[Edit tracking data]
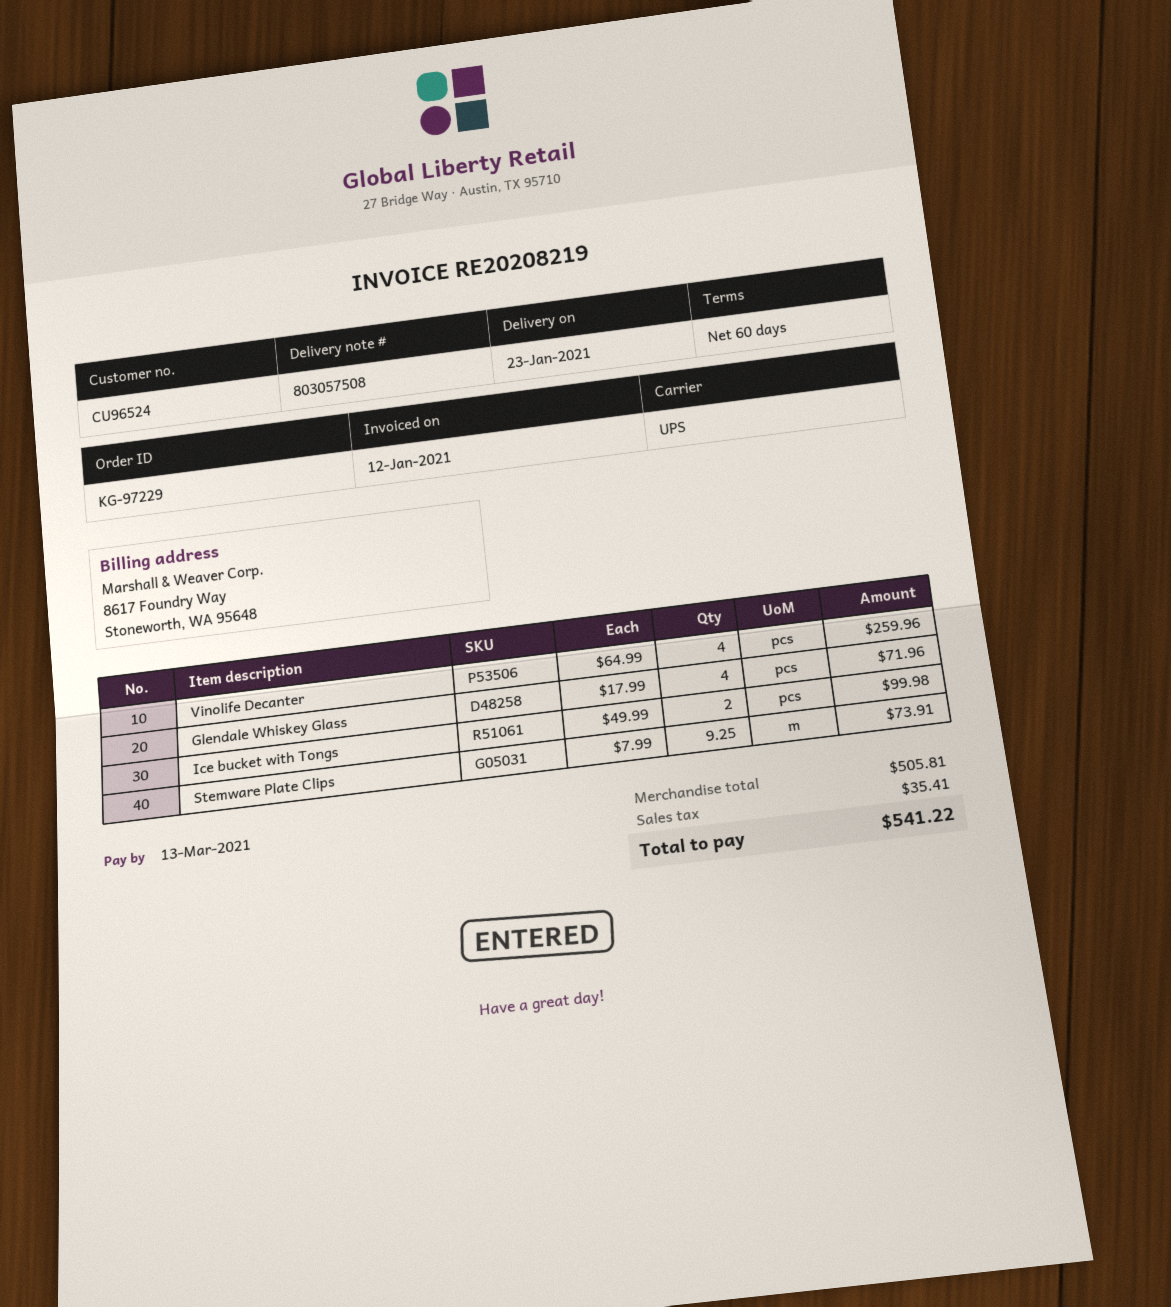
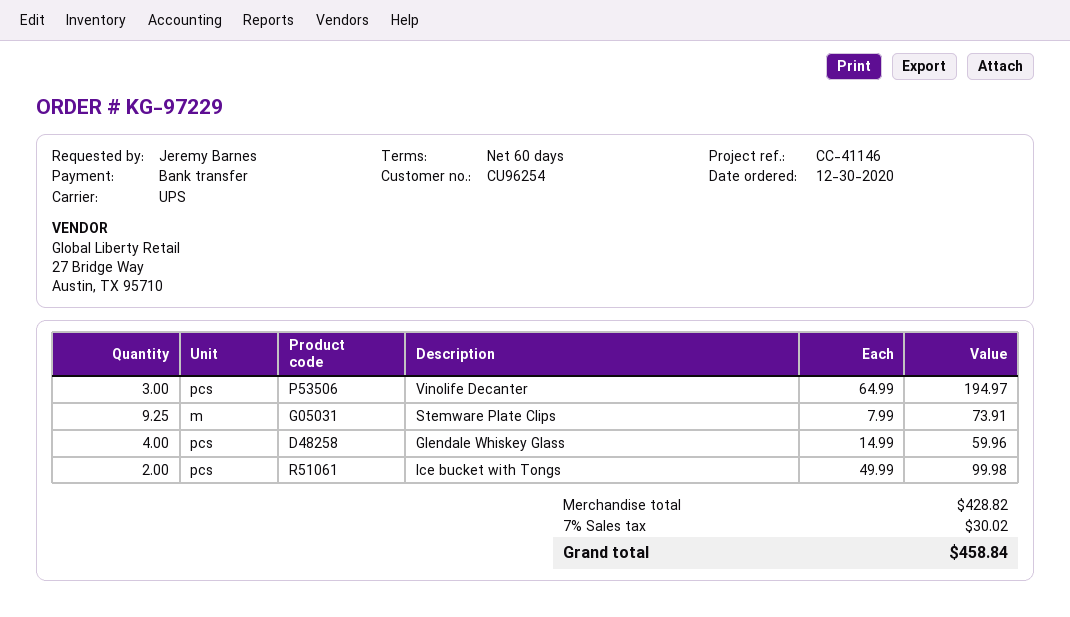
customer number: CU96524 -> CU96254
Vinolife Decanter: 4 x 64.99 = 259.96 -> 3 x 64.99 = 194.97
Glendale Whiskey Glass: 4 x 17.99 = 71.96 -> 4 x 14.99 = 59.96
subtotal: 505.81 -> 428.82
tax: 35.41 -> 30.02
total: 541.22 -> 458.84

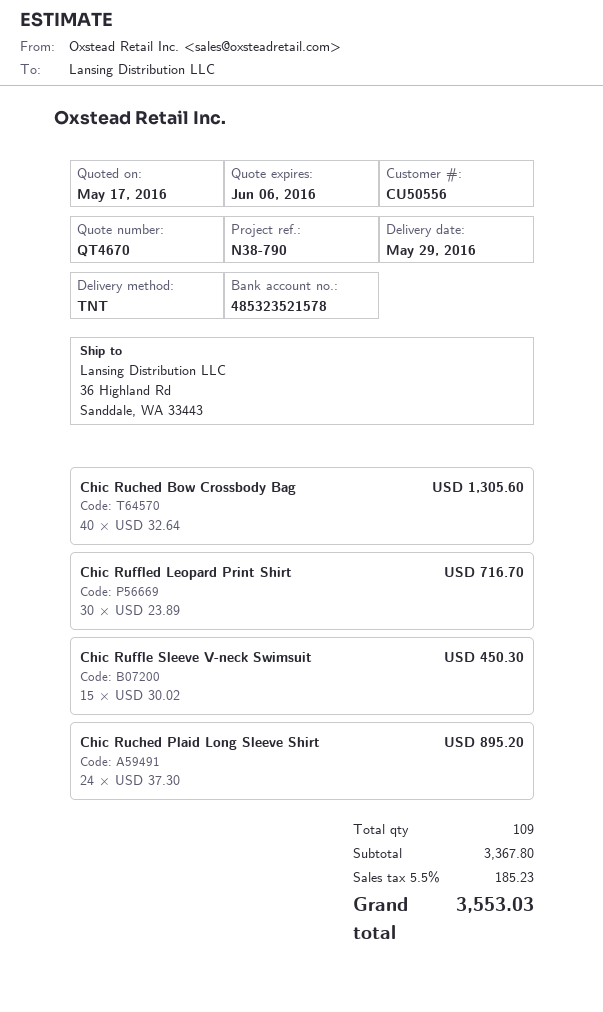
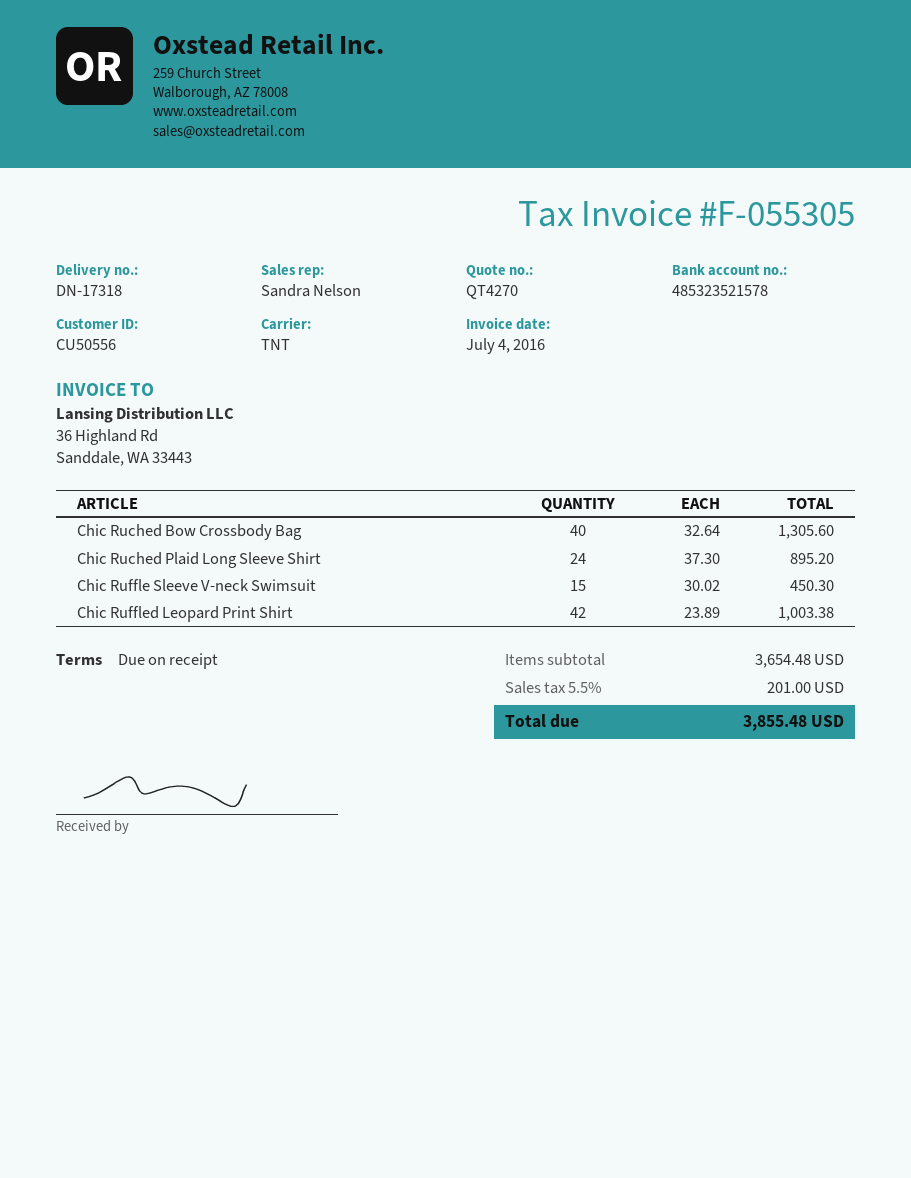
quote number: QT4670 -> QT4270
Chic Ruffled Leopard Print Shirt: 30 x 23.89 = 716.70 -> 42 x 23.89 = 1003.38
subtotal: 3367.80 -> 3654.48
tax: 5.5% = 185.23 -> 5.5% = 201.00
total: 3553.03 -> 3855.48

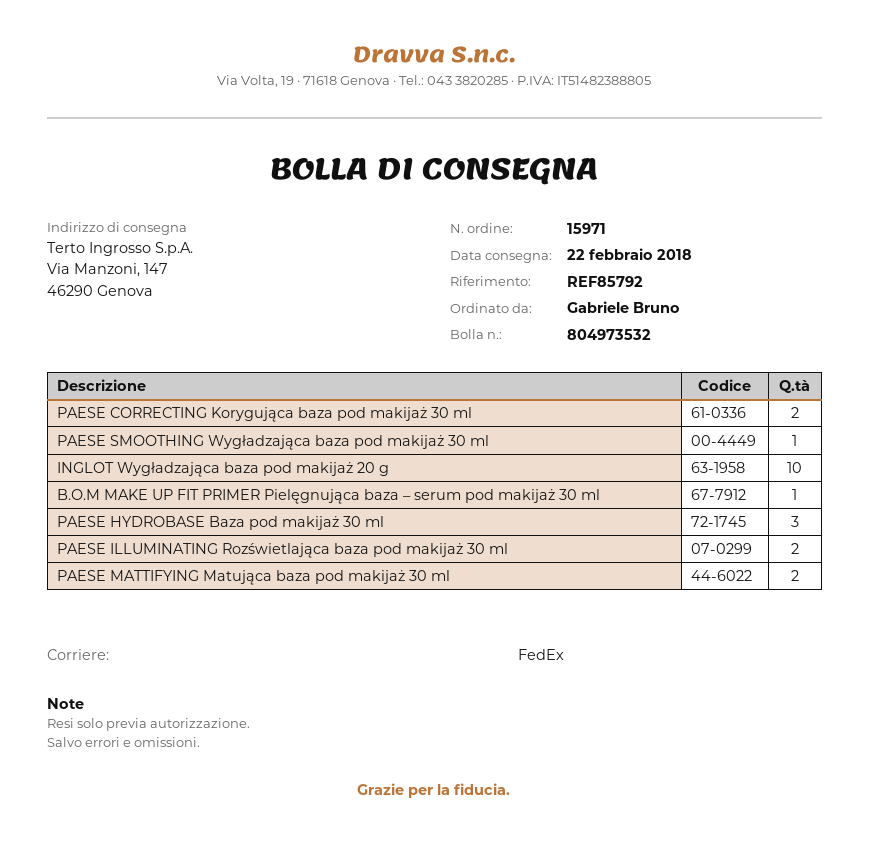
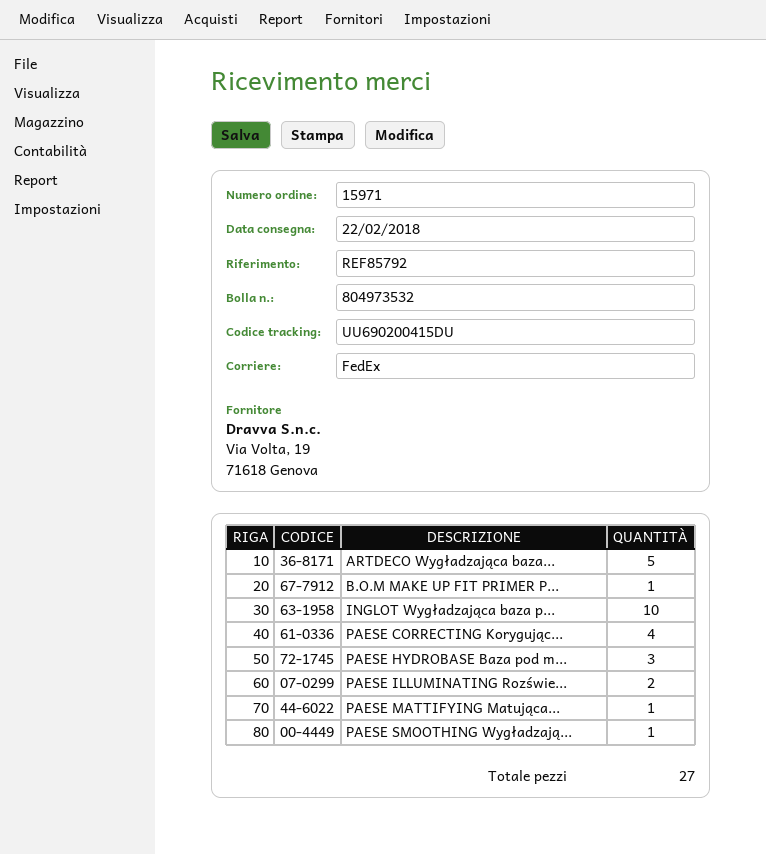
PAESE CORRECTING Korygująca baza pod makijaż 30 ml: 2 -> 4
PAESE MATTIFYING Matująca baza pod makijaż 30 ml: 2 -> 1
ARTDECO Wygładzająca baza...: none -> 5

▶ **What the exercise asks**
Please return every line in the data that includes the string "PAESE".

▶ **Answer**
PAESE CORRECTING Korygująca baza pod makijaż 30 ml: 2 -> 4
PAESE MATTIFYING Matująca baza pod makijaż 30 ml: 2 -> 1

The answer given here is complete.